[Records contained in a dataset]
_ _ _ _ _

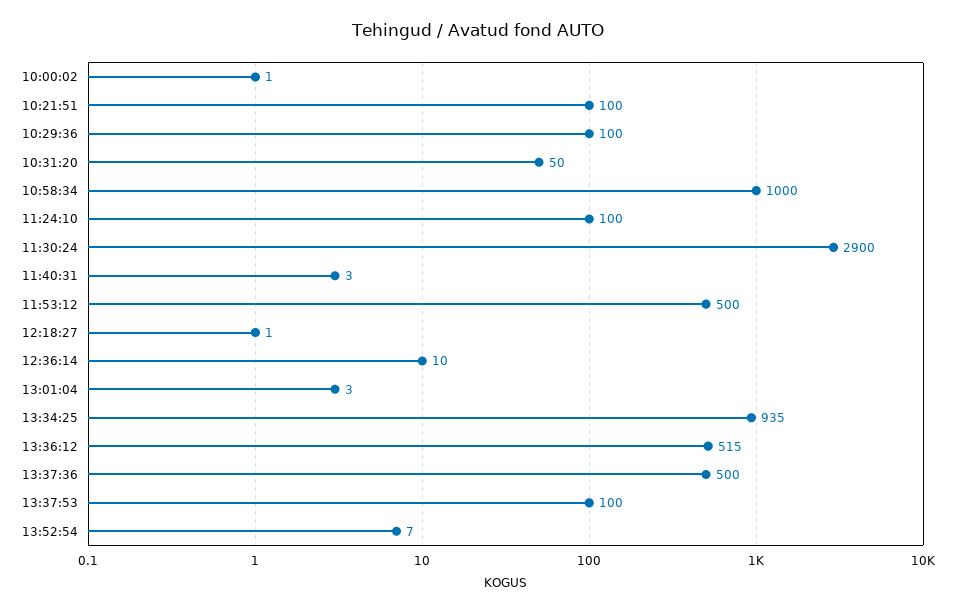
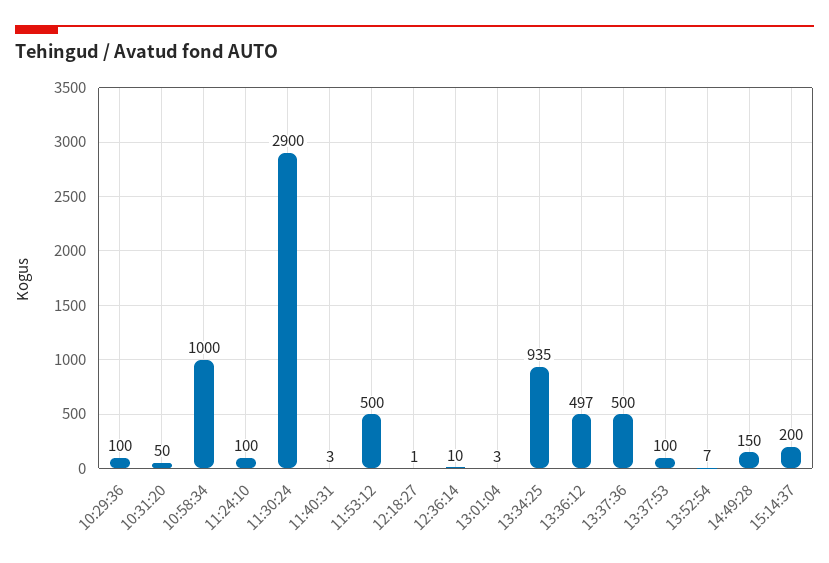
10:00:02: 1 -> none
10:21:51: 100 -> none
13:36:12: 515 -> 497
14:49:28: none -> 150
15:14:37: none -> 200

_ _ _ _ _

**WORK REQUEST:** Please go through the data above and copy each line containing the word "none".

**TASK SOLUTION:**
10:00:02: 1 -> none
10:21:51: 100 -> none
14:49:28: none -> 150
15:14:37: none -> 200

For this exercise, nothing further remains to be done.